Detected change data
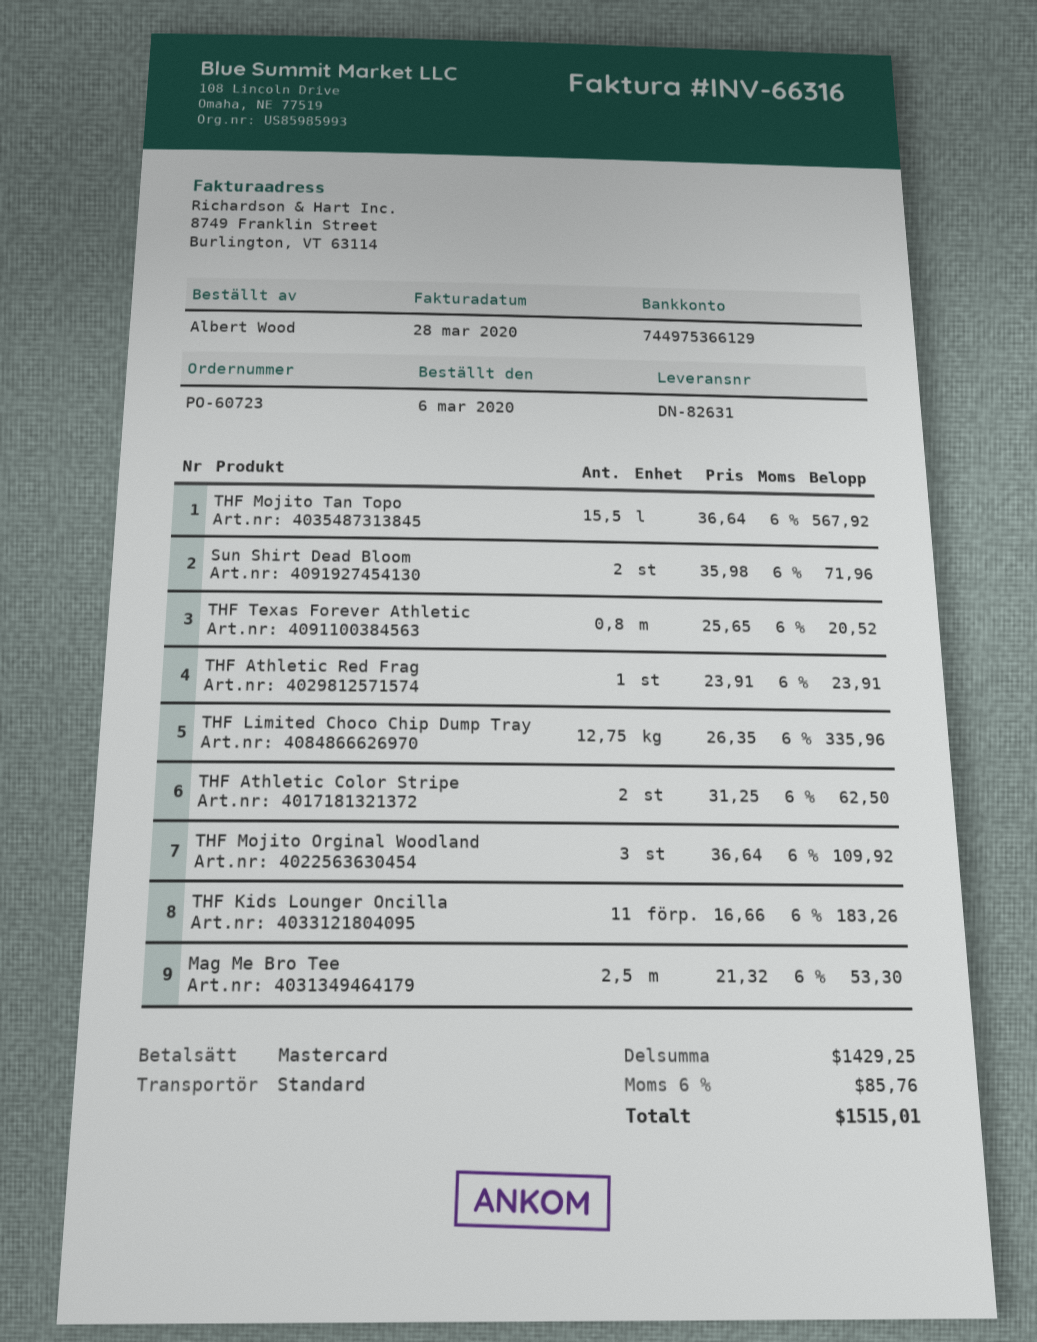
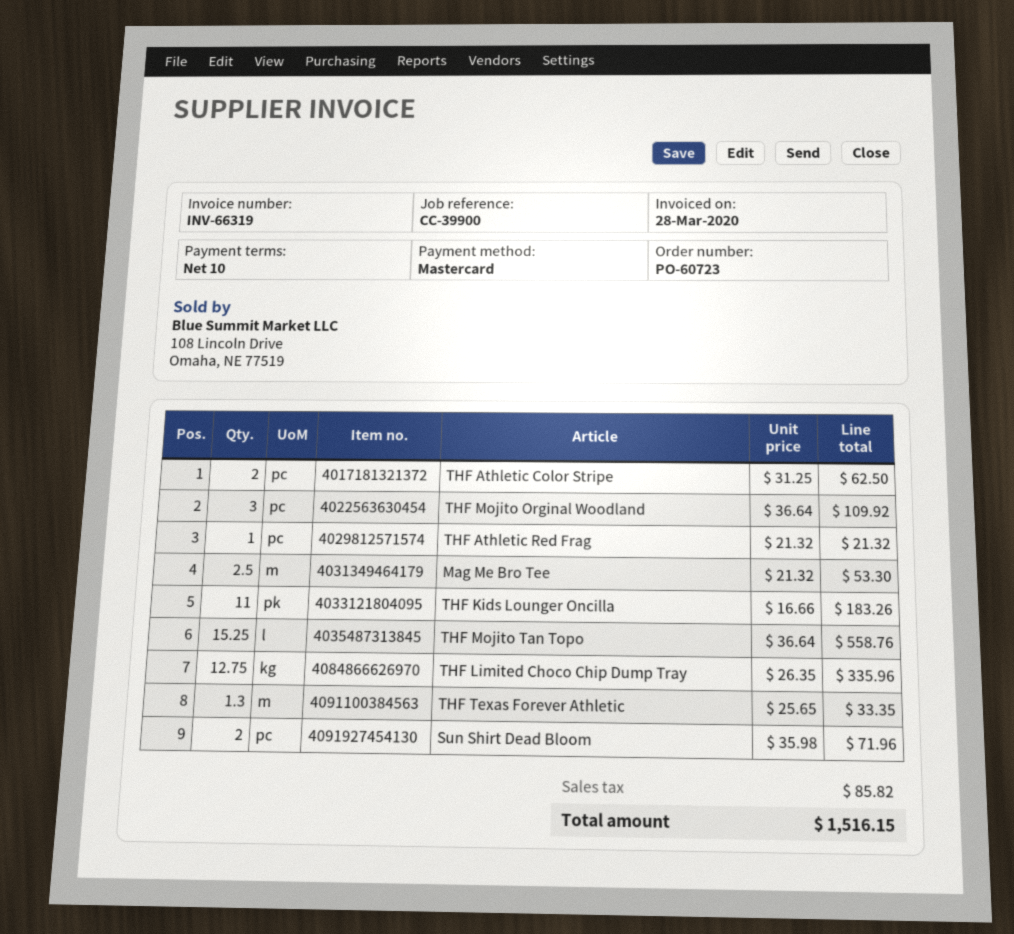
invoice number: INV-66316 -> INV-66319
THF Mojito Tan Topo: 15.5 x 36.64 = 567.92 -> 15.25 x 36.64 = 558.76
THF Texas Forever Athletic: 0.8 x 25.65 = 20.52 -> 1.3 x 25.65 = 33.35
THF Athletic Red Frag: 1 x 23.91 = 23.91 -> 1 x 21.32 = 21.32
tax: 85.76 -> 85.82
total: 1515.01 -> 1516.15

- _Exercise_:
Print all of the data exactly, and do not carry over any pictures.

- _Result_:
invoice number: INV-66316 -> INV-66319
THF Mojito Tan Topo: 15.5 x 36.64 = 567.92 -> 15.25 x 36.64 = 558.76
THF Texas Forever Athletic: 0.8 x 25.65 = 20.52 -> 1.3 x 25.65 = 33.35
THF Athletic Red Frag: 1 x 23.91 = 23.91 -> 1 x 21.32 = 21.32
tax: 85.76 -> 85.82
total: 1515.01 -> 1516.15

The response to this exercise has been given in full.